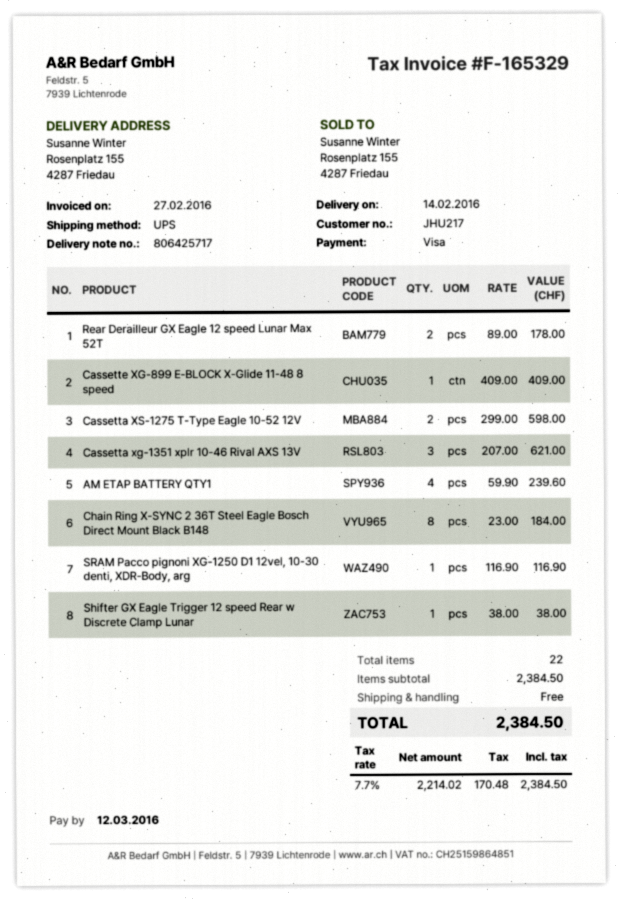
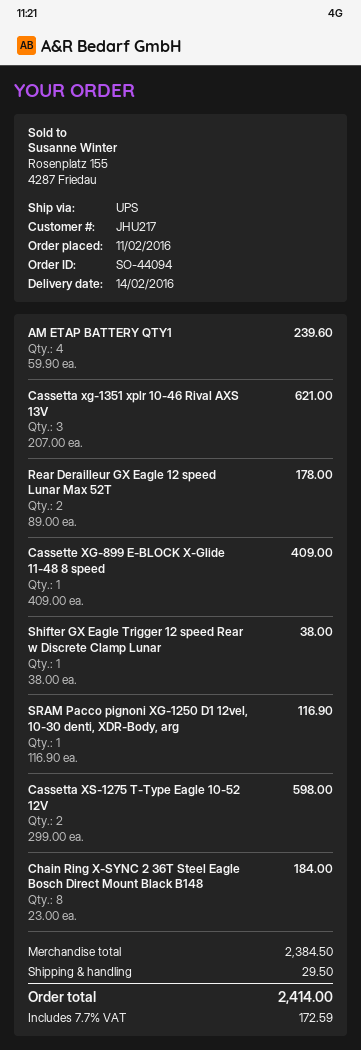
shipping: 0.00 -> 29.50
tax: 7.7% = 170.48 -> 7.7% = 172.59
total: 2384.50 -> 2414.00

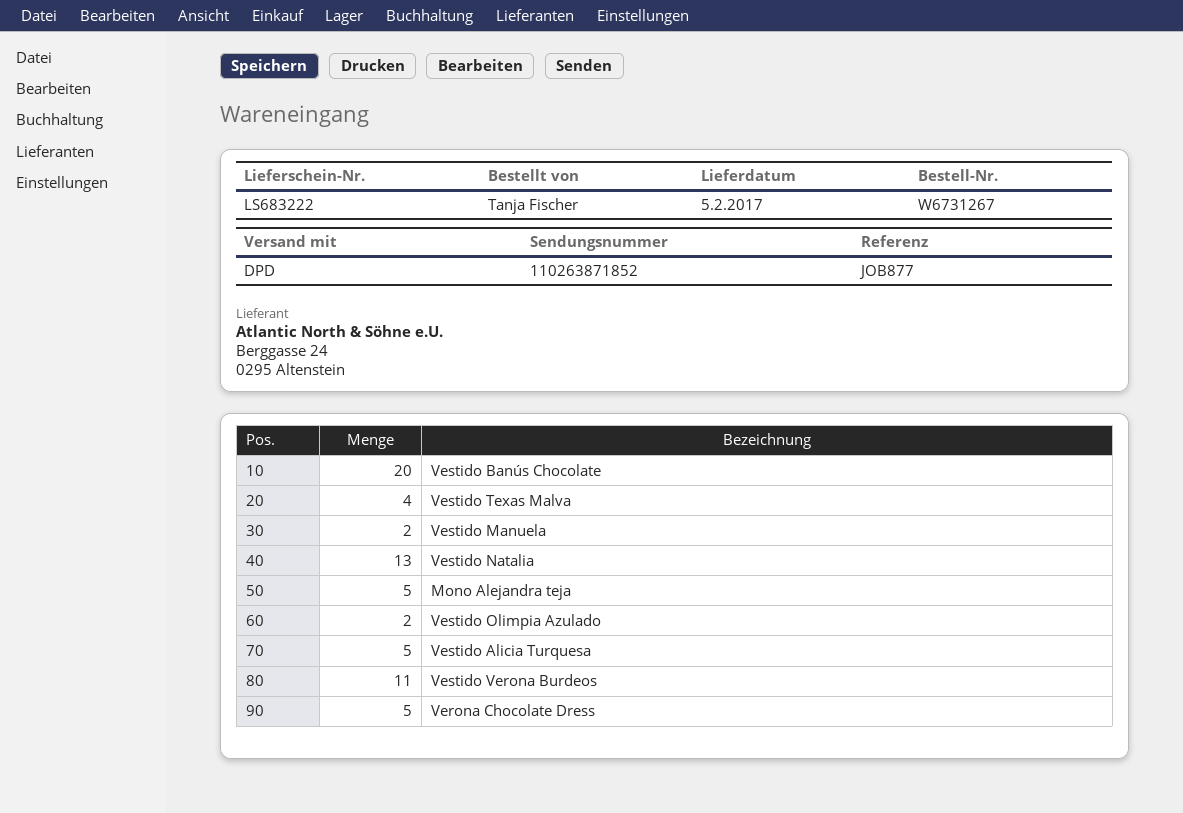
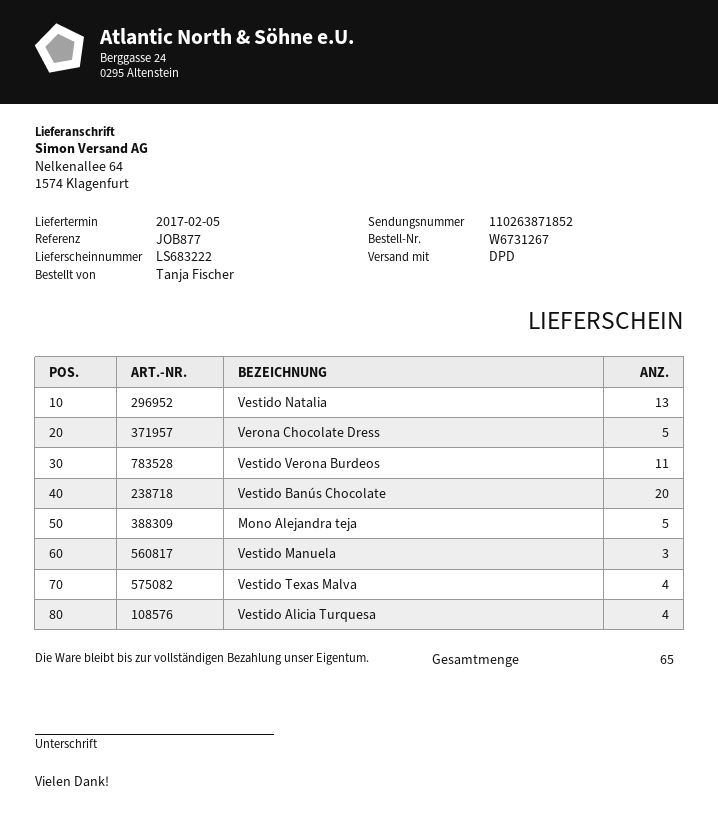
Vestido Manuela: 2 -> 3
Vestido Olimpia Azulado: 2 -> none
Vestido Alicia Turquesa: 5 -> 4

- - - - -

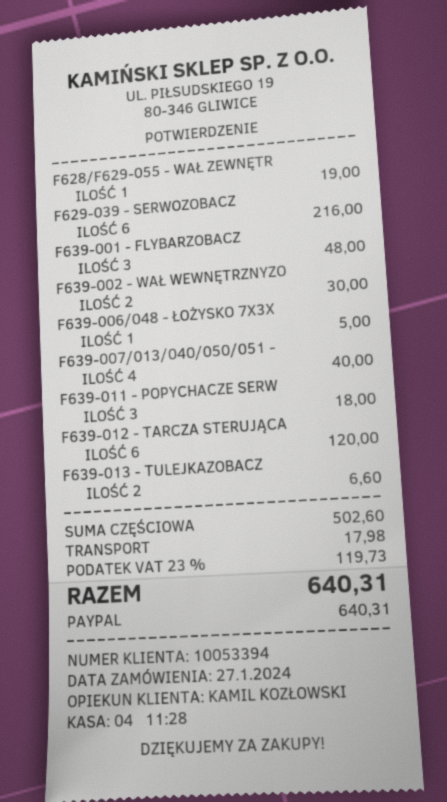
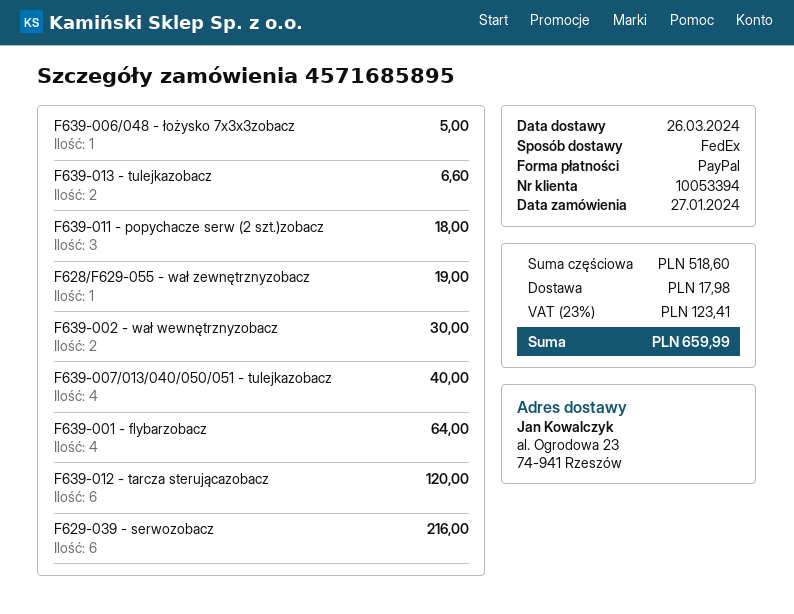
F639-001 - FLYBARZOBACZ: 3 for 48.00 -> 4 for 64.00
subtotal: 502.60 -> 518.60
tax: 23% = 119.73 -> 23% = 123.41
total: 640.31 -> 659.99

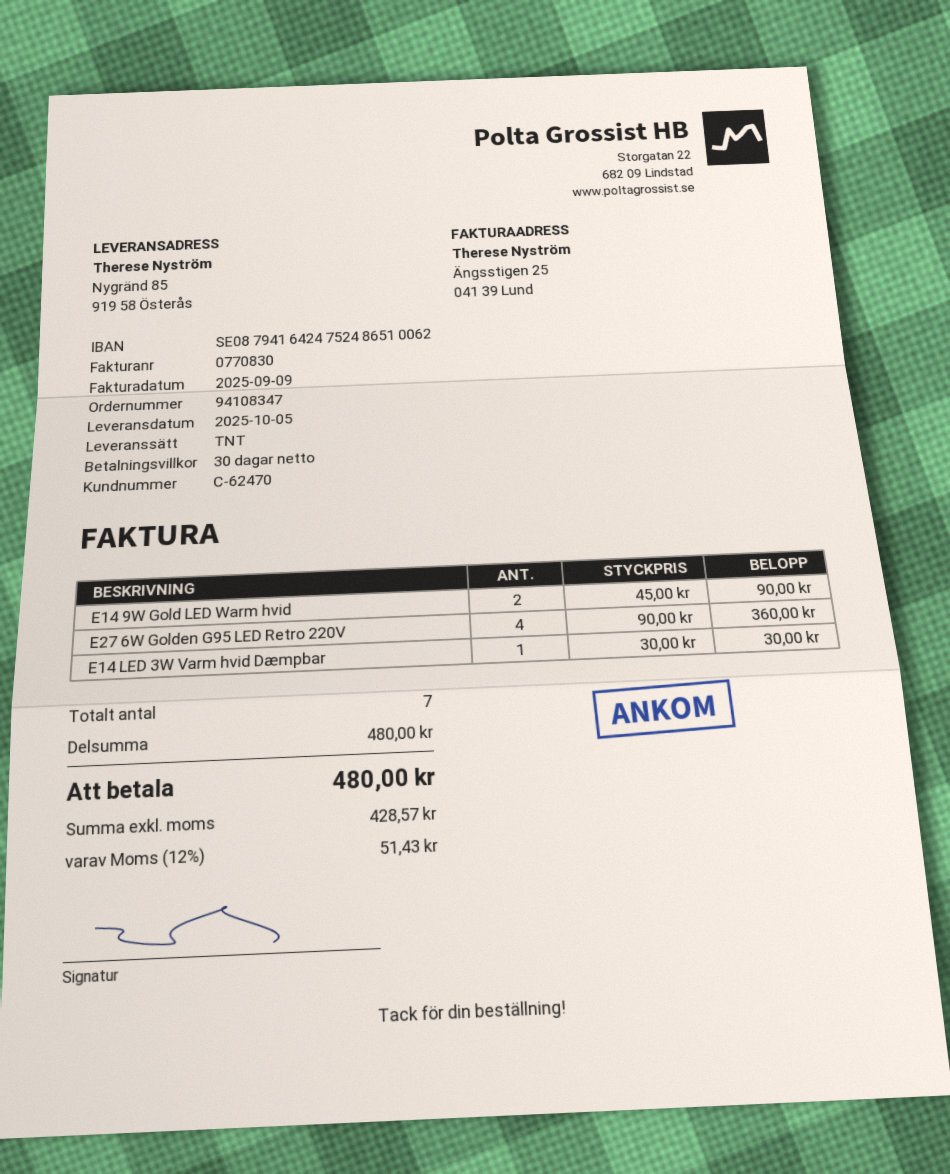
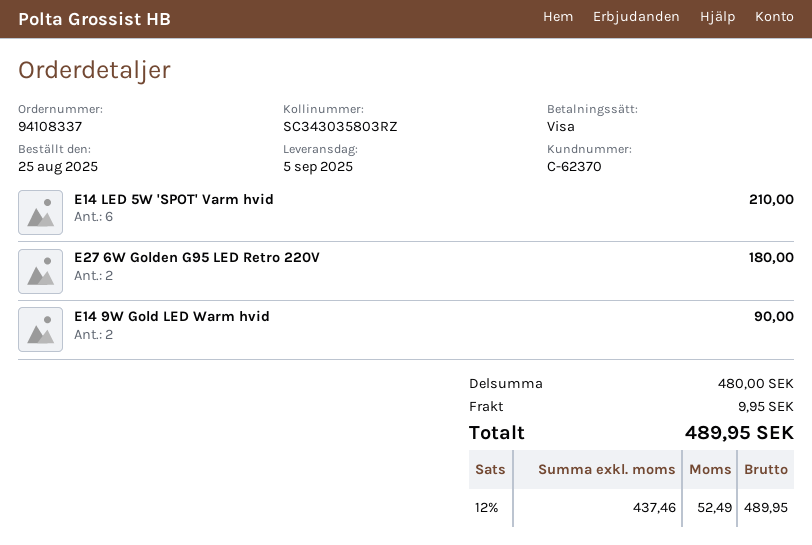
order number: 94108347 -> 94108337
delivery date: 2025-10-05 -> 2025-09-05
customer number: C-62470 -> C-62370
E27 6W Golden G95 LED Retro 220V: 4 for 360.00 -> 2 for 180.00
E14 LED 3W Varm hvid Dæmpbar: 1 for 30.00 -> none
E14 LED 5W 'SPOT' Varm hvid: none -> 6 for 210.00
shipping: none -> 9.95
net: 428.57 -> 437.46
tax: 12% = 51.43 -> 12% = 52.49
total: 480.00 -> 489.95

- - - - -

**Exercise brief**. Would you please copy, word for word, everything above from the line containing "Vestido Manuela: 2 -> 3" down to the line containing "Vestido Alicia Turquesa: 5 -> 4", those two lines included?

**Answer to this problem**.
Vestido Manuela: 2 -> 3
Vestido Olimpia Azulado: 2 -> none
Vestido Alicia Turquesa: 5 -> 4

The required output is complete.